I was the brains and the wallet, but at a certain point, you look at the figures and you feel no joy. You just feel suffocated,” he tells me, locking eyes. There’s no nostalgia here, only the steely resolve of a man who’s lopped off the dead wood to keep from going down with it.

Marco Russo

WALKING AWAY FROM THE CIRCUS.

I realised I was getting on a bit,” he continues between mouthfuls. “In my view, this isn’t a job where you can stay on the front line until you’re sixty. Eventually, you go out of fashion. And frankly, while people care about what’s in their glass, it isn’t their top priority.
Walking away at the peak of your powers is a move few have the bottle to pull off. They call it egocentrism—that desperate need to cling to the spotlight until it becomes pathetic. Marco preferred the dark, or rather, the light of day. “I was fed up to the back teeth with working nights; it was robbing me of a life with my son. Everything has a beginning and an end. I chose to call time to save my sanity.

MILAN: THE VANITY FAIR.

As we talk, a portrait emerges of a Milan that chews you up and spits you out.
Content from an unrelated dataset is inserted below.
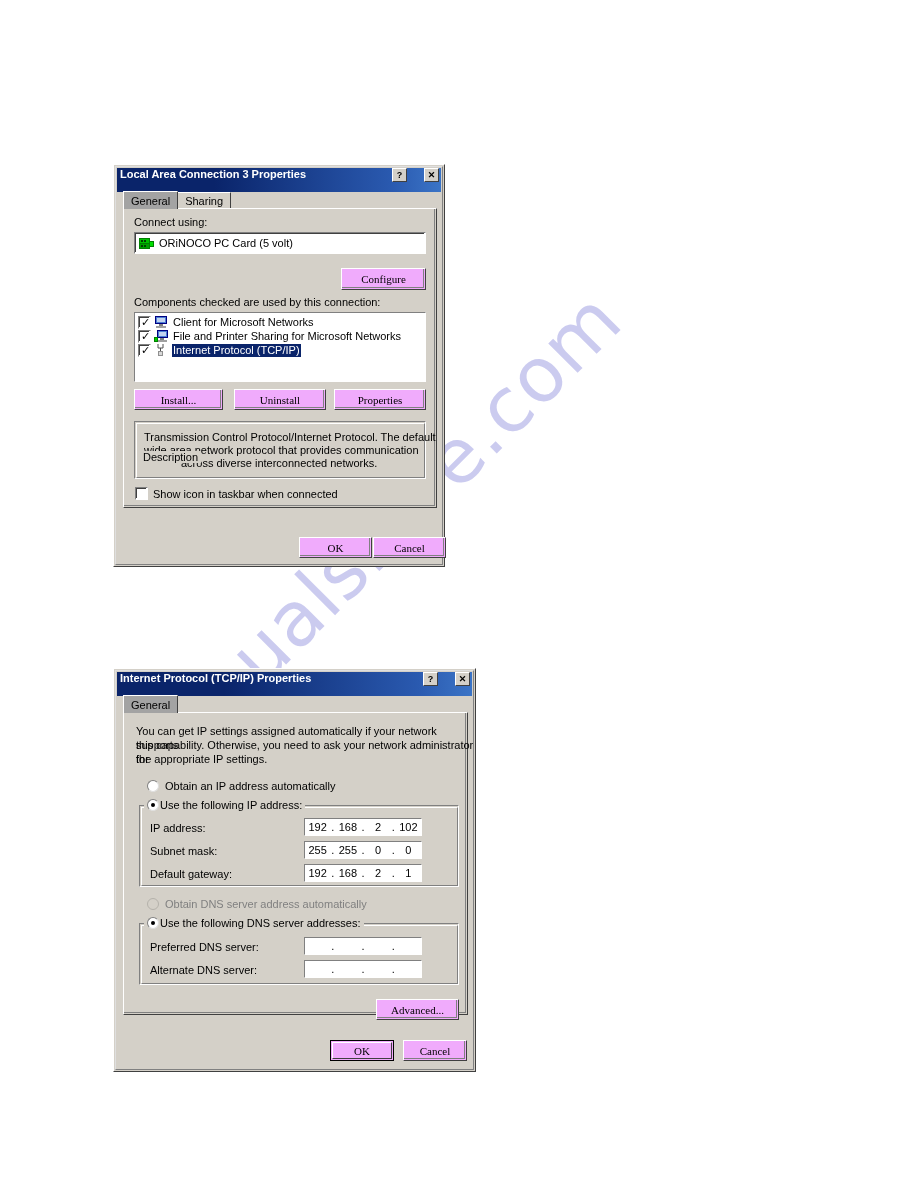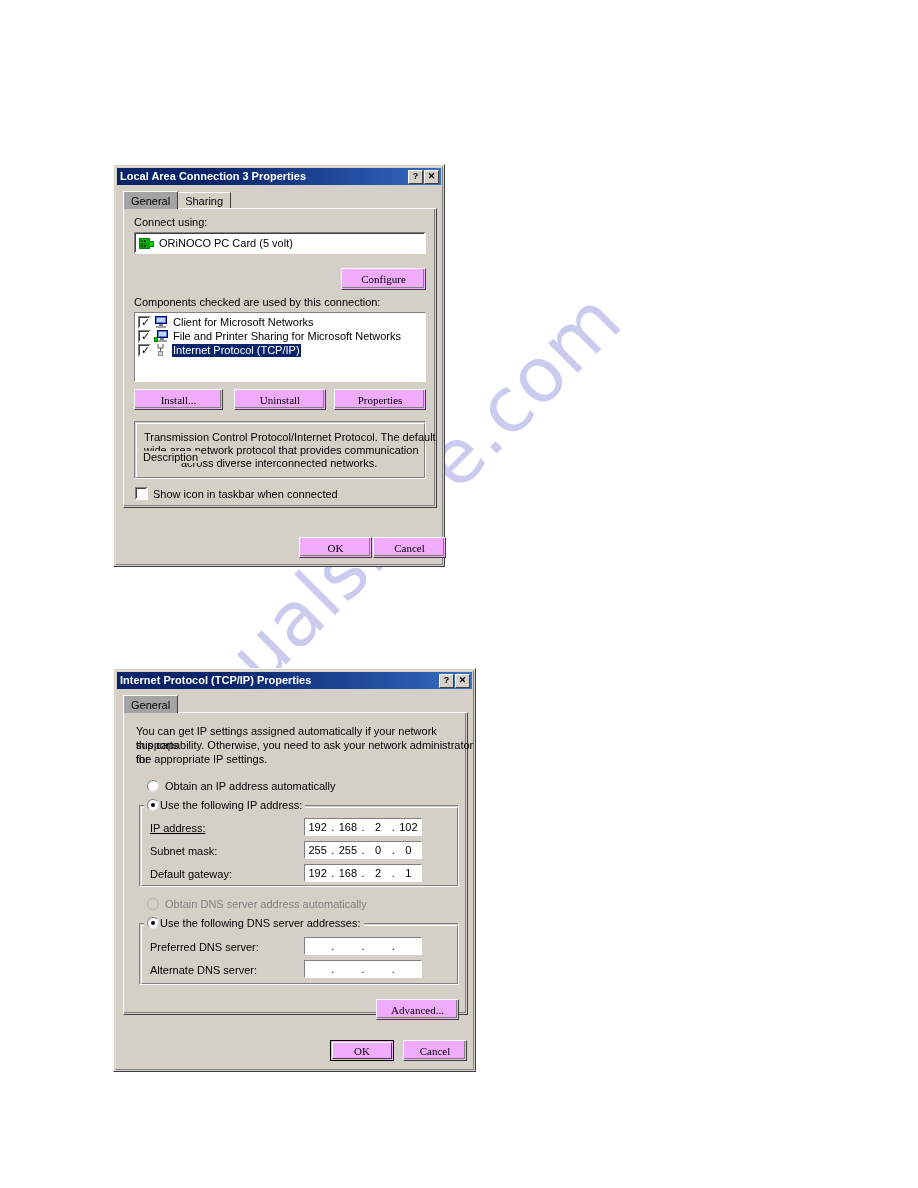"Local Area Connection 3 Properties" .titlebar { align-items: center -> none; gap: none -> 16px; height: 17px -> 24px }
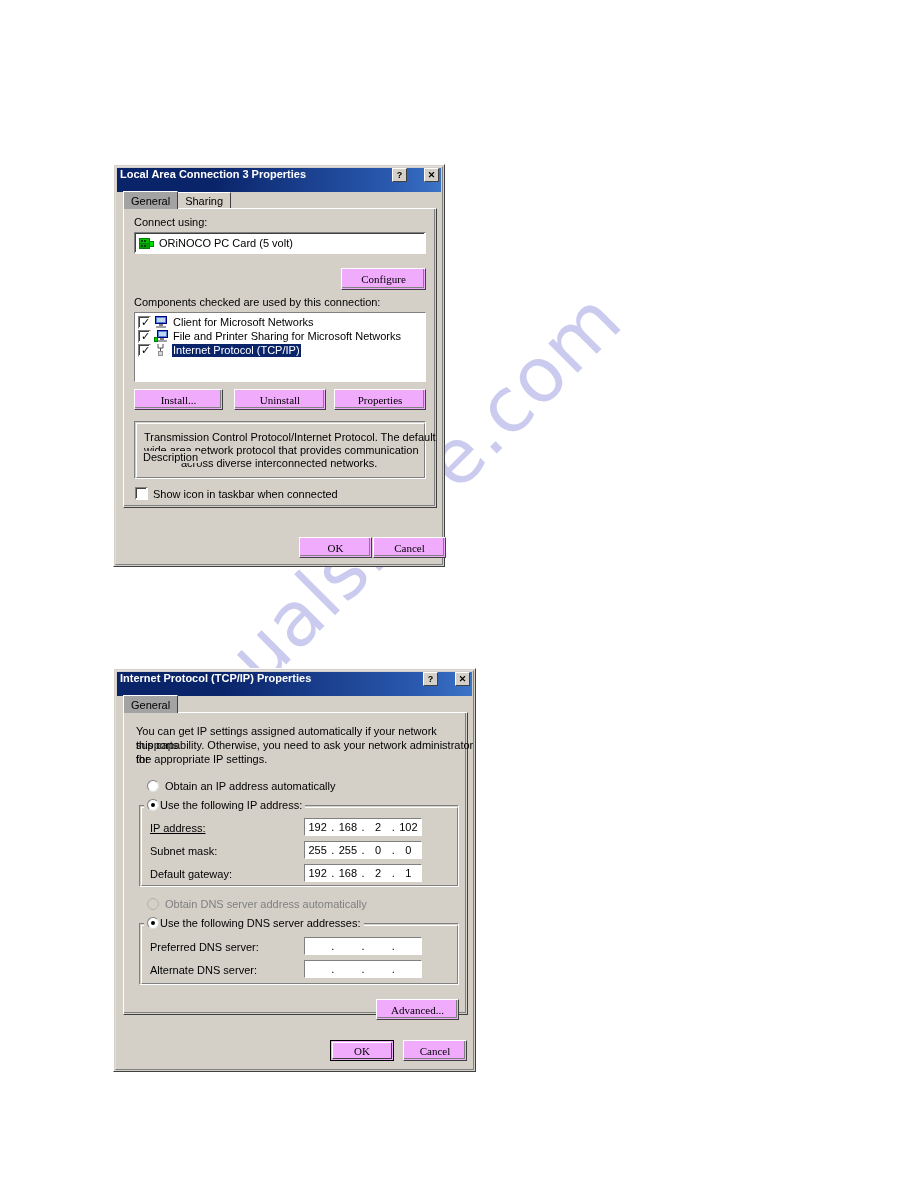"IP address:" div.label { text-decoration: underline -> none }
From behind the bar of Italy’s most exclusive haunt, Marco saw it all: the fake smiles, the hangers-on scrounging for a table, and those ready to stab you in the back for a bit of status.
“The ones who used to pester you just for a free drink and a bit of reflected glory… do I hear from them today? Do I bollocks.
Today, that aggressive “big man” persona has vanished. “It was a shield, a mask I built as a lad when I moved away from the city. In a world where it’s hard to open up, I’d built a suit of armour. That ‘unmanageable’ reputation? It was just stifling immaturity.

FROM THE GROUND UP.

The bar trade sells experiences. Today, Marco sells metal and logistics through his private hire firm. “A month after the sale, I already had the new company mapped out. I could see the profit in it.”
His metamorphosis is near-total. No booze in his daily life (“I drink very little, I don’t feel the need”), plenty of gym time, and a return to his roots that’s almost brutal: a veg patch. “I want my produce straight from the soil. You are what you eat.”
But don’t go mistaking him for a saint or a hermit. Marco Russo is still Marco Russo. Even if he’s living on health food and home-grown veg, his aesthetic soul hasn’t died. “For the record, I still frequent the Michelin-starred spots and I still drink Champagne,” he says with the smirk of a man who knows he can still call the shots. If he’s going to show off, he’ll do it on his own terms.



THE THREE-WAY GAMBLE.

As we finish eating, the talk turns to the future. Marco isn’t one to sit back and admire his old trophies. He’s got three projects whirring in his head—three different directions taking shape while Milan continues its aimless hustle and bustle outside.
“I’ve got three more projects ready to go,” he concludes with an enigmatic smile. “All of them a far cry from the bar world… though perhaps one of them isn’t.”
He gets up and clears the table. No Deliveroo, no entourage. Just a man who understood that to find himself again, he first had to break out of the gilded cage he’d built for himself.